Risk Doubled in “Low-Risk” Groups

The group also followed 4007 primarily male patients undergoing elective angiography for evaluation of possible coronary disease; none had experienced acute coronary syndromes. Those with baseline TMAO levels in the highest quartile, compared with the lowest quartile, showed an unadjusted hazard ratio (HR) for death, MI, or stroke of 2.54 (95% CI 1.96–3.28, p<0.001) after three years.

The HR remained significantly increased at 1.88 (95% CI 1.44–2.44, p<0.001) after adjustment for age, sex, smoking status, systolic blood pressure, LDL- and HDL-cholesterol levels, diabetes status, and C-reactive protein levels. It was still significant, 1.43 (95% CI 1.05–1.94, p=0.02), after further adjustment for myeloperoxidase levels, glomerular filtration rate, total white-cell count, body-mass index, and use of aspirin, statins, ACE inhibitors, angiotensin-receptor blockers, and beta-blockers.

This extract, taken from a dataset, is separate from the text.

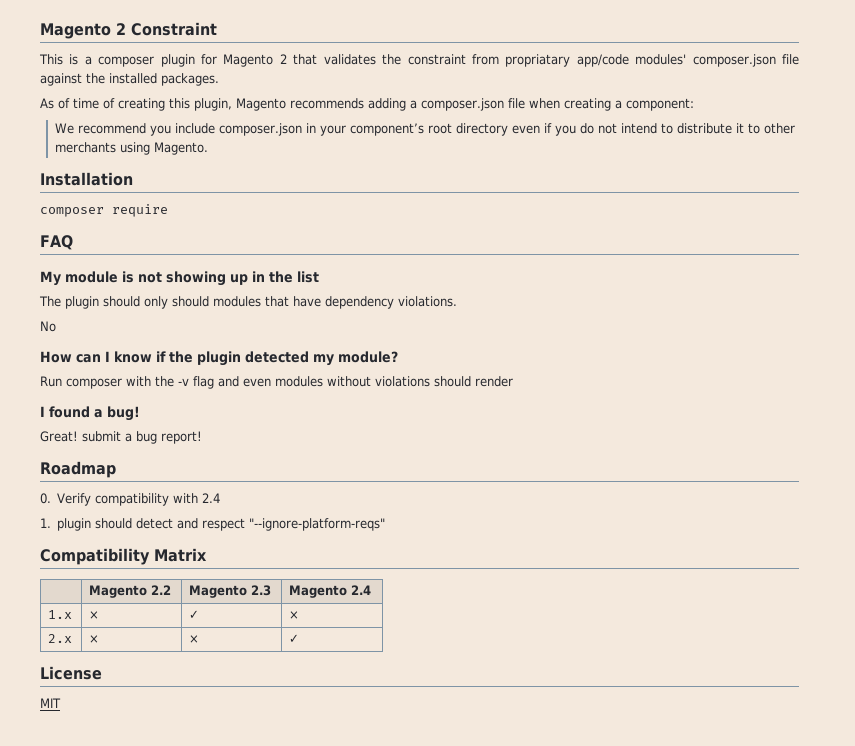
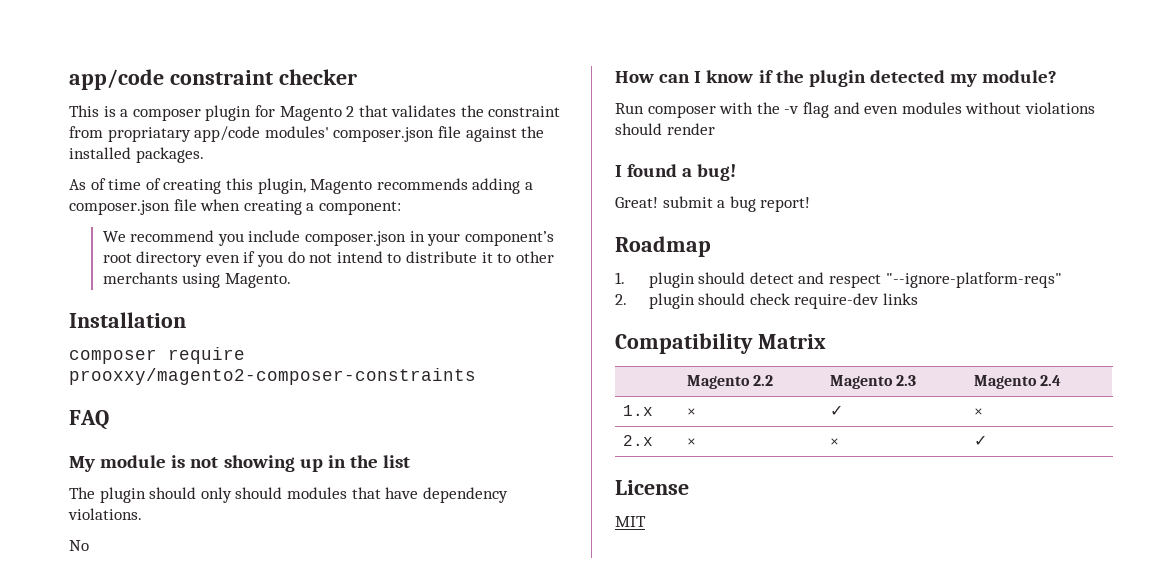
[40,22,217,39] Magento 2 Constraint -> [69,69,357,90] app/code constraint checker
(168, 210) none -> [69,368,476,385] prooxxy/magento2-composer-constraints
[40,493,221,506] // 0. Verify compatibility with 2.4 -> (711, 246) none
(386, 524) none -> [615,293,919,309] // 2. plugin should check require-dev links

Breaking the composite end point into components, the high-TMAO-level group showed an HR of 3.37 (95% CI 2.39–4.75, p<0.001) for death and 2.13 (95% CI 1.48–3.05, p<0.001) for nonfatal MI or stroke.

“Basically, none of the risk factors for atherosclerosis or CAD [we looked at] attenuated the intensity of this [TMAO] signal–it stays really robust.” And, Hazen said, that applies to virtually all of the subgroups examined, including some that would traditionally be classified as lower risk. Those included those aged <65, without CAD or CAD equivalents, with baseline LDL <70 mg/dL, normal levels of other lipid markers and blood pressure, nonsmokers, and those managed in a primary-prevention setting.

“Even among subjects who were later categorized as not having significant CAD, because they had <50% [coronary] stenoses, a high TMAO doubled their risk for heart attack, stroke, or death, and it was significant even after adjustments,” Hazen said.

In his editorial, Loscalzo writes that the current findings “raise the distinct possibility that atherothrombogenesis can be modulated or attenuated by a variety of novel strategies. These include, but are not limited to, modifying the diet to limit the intake of choline-rich food; altering gut microbiota with the use of probiotic approaches to limit synthesis of trimethylamine . . . or suppressing the synthesis of TMAO pharmacologically.”